Cloud fails when disconnecting from OpenVPN

It seems that whenever I disconnect from an OpenVPN connection (via systemd unit), the Netdata agent stops showing up as alive in the cloud dashboard. The local dashboard works fine.
The local dashboard also tells me that the agent is not currently connected to the cloud.
Interestingly, reconnecting the VPN does not resolve the issue but a restart of the Netdata service does.

The error.log does not show any activity when the issue occurs either; perhaps something important has fallen over?

When the issue happened I used to netcat to check liveness of port 443 against “api.netdata.cloud” and “mqtt.netdata.cloud” and they come back as being live.

(Issue repro’s every time BTW)

EDIT for update: I ran metric correlation against the time-frame of an issue and saw something interesting. Right before the service restart I see IPv6 bandwidth being used and not IPv4, but right at and after the issue I see it has switch to IPv4 only.
It could be a red-herring but perhaps the agent is not handling a switch being IP protocol versions during run-time?

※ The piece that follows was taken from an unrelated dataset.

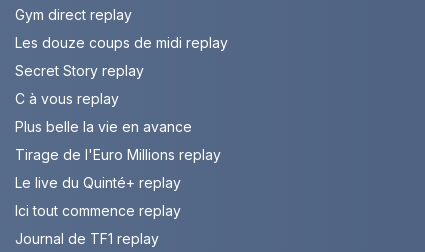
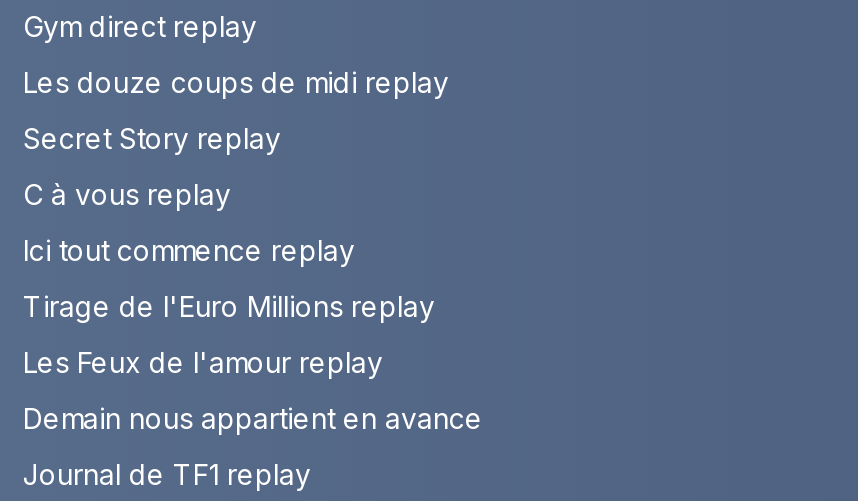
- Plus belle la vie en avance

+ Demain nous appartient en avance

- Le live du Quinté+ replay
+ Les Feux de l'amour replay

moved up: Ici tout commence replay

EDIT 2: I have repro’d the same behaviour when switching from non-VPN to a VPN connection

Environment:
Ubuntu 22.04.1 LTS (arm64)
Edge Version 108.0.1462.46 (Official build) (64-bit)
Netdata agent:
Version: netdata v1.37.0-40-nightly
Configure options: ‘–prefix=/usr’ ‘–sysconfdir=/etc’ ‘–localstatedir=/var’ ‘–libexecdir=/usr/libexec’ ‘–libdir=/usr/lib’ ‘–with-zlib’ ‘–with-math’ ‘–with-user=netdata’ ‘–with-bundled-protobuf’ ‘CFLAGS=-O2 -pipe’ ‘LDFLAGS=’
Install type: kickstart-build
Features:
dbengine: YES
Native HTTPS: YES
Netdata Cloud: YES
ACLK: YES
TLS Host Verification: YES
Machine Learning: YES
Stream Compression: YES
Libraries:
protobuf: YES (bundled)
jemalloc: NO
JSON-C: YES
libcap: NO
libcrypto: YES
libm: YES
tcalloc: NO
zlib: YES
Plugins:
apps: YES
cgroup Network Tracking: YES
CUPS: NO
EBPF: NO
IPMI: NO
NFACCT: NO
perf: YES
slabinfo: YES
Xen: NO
Xen VBD Error Tracking: NO
Exporters:
AWS Kinesis: NO
GCP PubSub: NO
MongoDB: NO
Prometheus Remote Write: NO
Debug/Developer Features:
Trace Allocations: NO

What do you guys need to troubleshoot this?

I’m using the standard systemd unit file for OpenVPN on Ubuntu (can provide that if needed).

What does error.log say around the time you switch the connections?

hi @underhood as above, the log just stops and there are no new entries during that period. I’ll test today and see how long that persists for.

@underhood
OK, I’ve tested this a couple of times now.
After switching network I see nothing in the logs and the cloud dashboard shows the node as online even though drilling down into the node then shows that no charts can be loaded etc.
After about 1.5-2 minutes the cloud dashboard shows the node as not currently connected.
The logs don’t print anything but after around 3 minutes they sometimes print the following (note though, that this only printed 2 out of the 5 tests…):

2022-12-27 16:46:35: netdata INFO : MAIN : METADATA: Checking dimensions starting after row 0
2022-12-27 16:46:35: netdata INFO : MAIN : METADATA: Checked 3156, deleted 0 – will resume after row 0 in 3600 seconds

When I restart the netdata agent service I saw the following errors which may or may not be relevant.

2022-12-27 16:51:15: netdata ERROR : ACLK_Main : [mqtt_wss] W: poll interrupted by EINTR
2022-12-27 16:51:16: netdata ERROR : ACLK_Main : Wasn’t able to gracefully shutdown ACLK in time!
2022-12-27 16:51:17: netdata ERROR : MAIN : Failed to flush dirty buffers quickly enough in dbengine instance “/var/cache/netdata/dbengine-tier2”. Metric data at risk of not being stored in the database, please reduce disk load or use a faster disk.
2022-12-27 16:51:24: netdata ERROR : MAIN : RRDLABEL: Cannot reload the configuration file ‘/etc/netdata/netdata.conf’, using labels in memory (errno 13, Permission denied)

Let me know what you need :slight_smile: